(Excerpted records Opens)

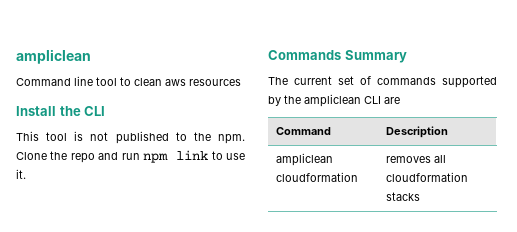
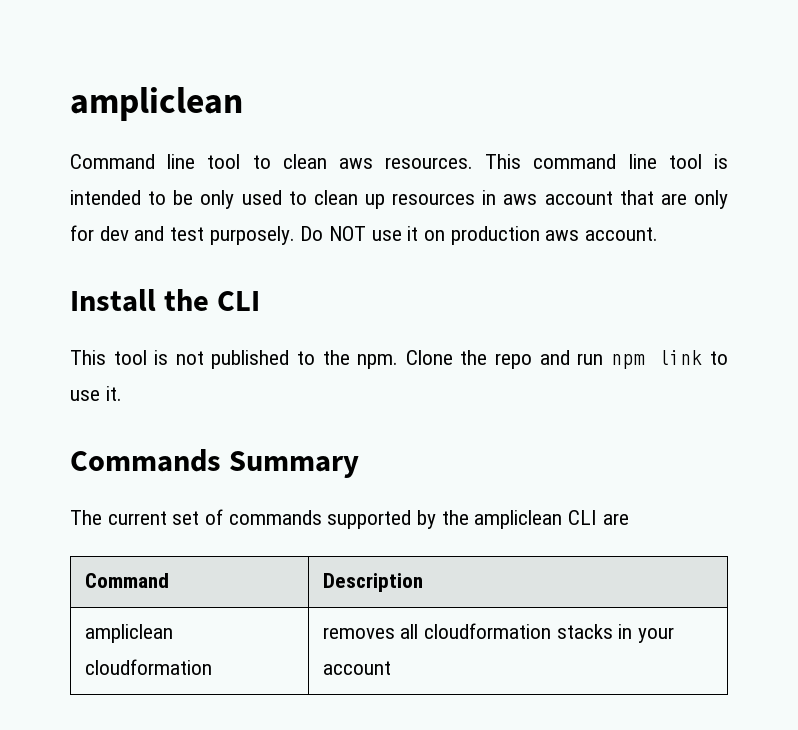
- Command line tool to clean aws resources
+ Command line tool to clean aws resources. This command line tool is intended to be only used to clean up resources in aws account that are only for dev and test purposely. Do NOT use it on production aws account.
- ampliclean cloudformation | removes all cloudformation stacks
+ ampliclean cloudformation | removes all cloudformation stacks in your account

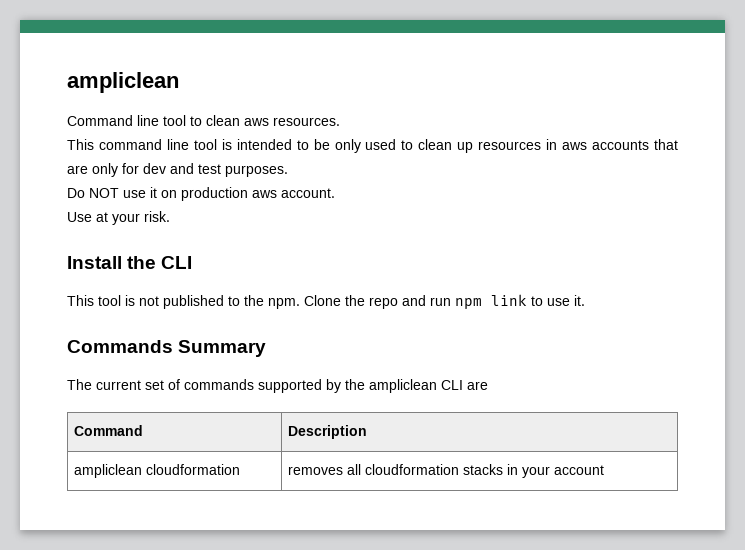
- Command line tool to clean aws resources. This command line tool is intended to be only used to clean up resources in aws account that are only for dev and test purposely. Do NOT use it on production aws account.
+ Command line tool to clean aws resources.
+ This command line tool is intended to be only used to clean up resources in aws accounts that are only for dev and test purposes.
+ Do NOT use it on production aws account.
+ Use at your risk.

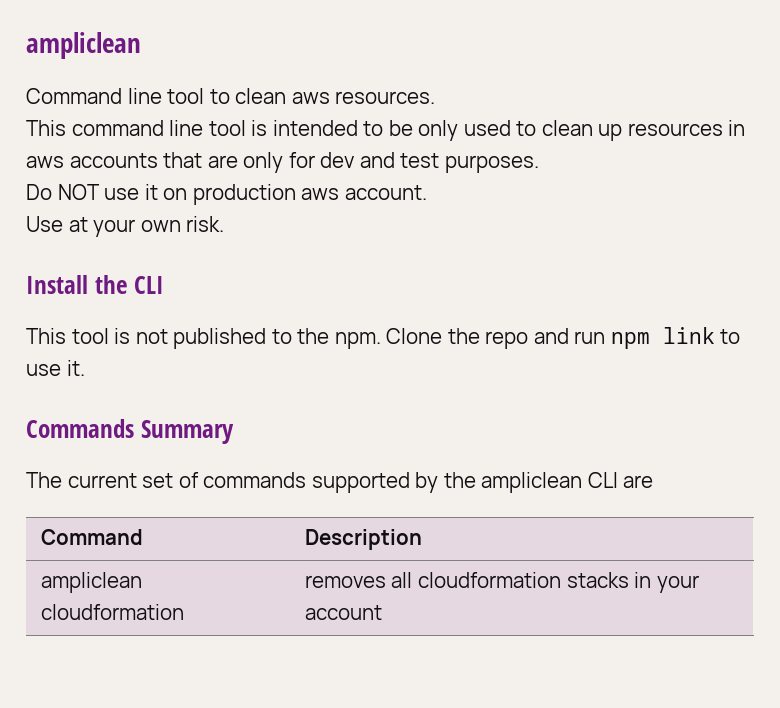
- Use at your risk.
+ Use at your own risk.

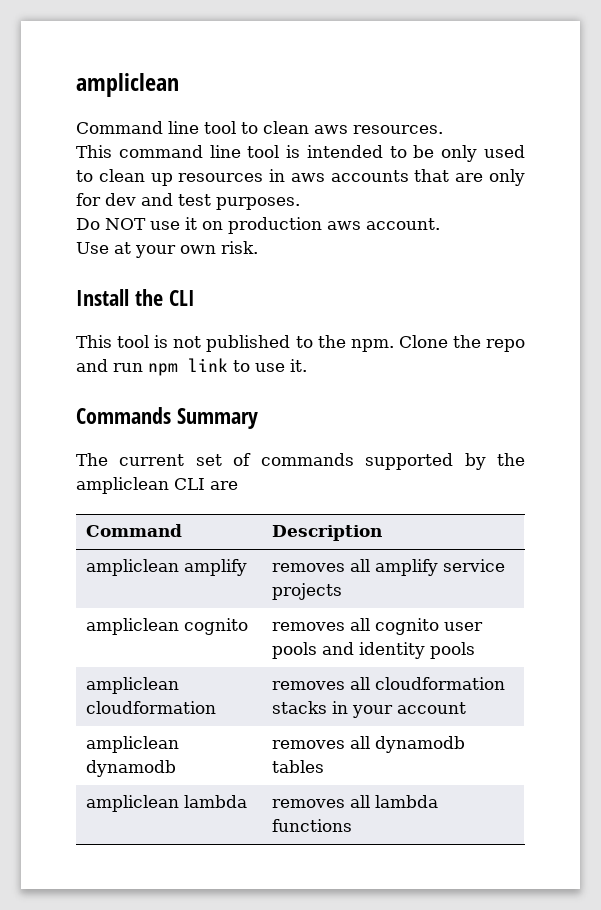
+ ampliclean amplify | removes all amplify service projects
+ ampliclean cognito | removes all cognito user pools and identity pools
+ ampliclean dynamodb | removes all dynamodb tables
+ ampliclean lambda | removes all lambda functions

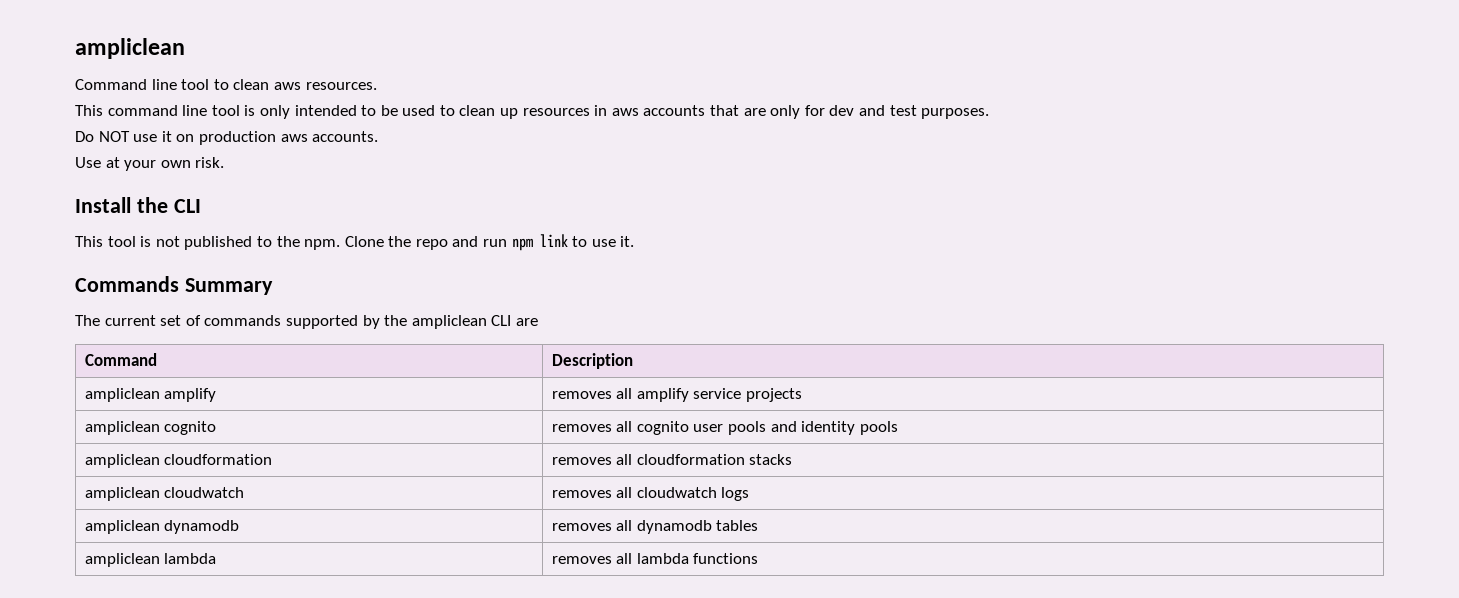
- This command line tool is intended to be only used to clean up resources in aws accounts that are only for dev and test purposes.
+ This command line tool is only intended to be used to clean up resources in aws accounts that are only for dev and test purposes.
- Do NOT use it on production aws account.
+ Do NOT use it on production aws accounts.
- ampliclean cloudformation | removes all cloudformation stacks in your account
+ ampliclean cloudformation | removes all cloudformation stacks
+ ampliclean cloudwatch | removes all cloudwatch logs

(Excerpted records Closes)

» **Work required**
The expected answer is a copy of each line above containing "risk".

» **Final answer**
+ Use at your risk.
- Use at your risk.
+ Use at your own risk.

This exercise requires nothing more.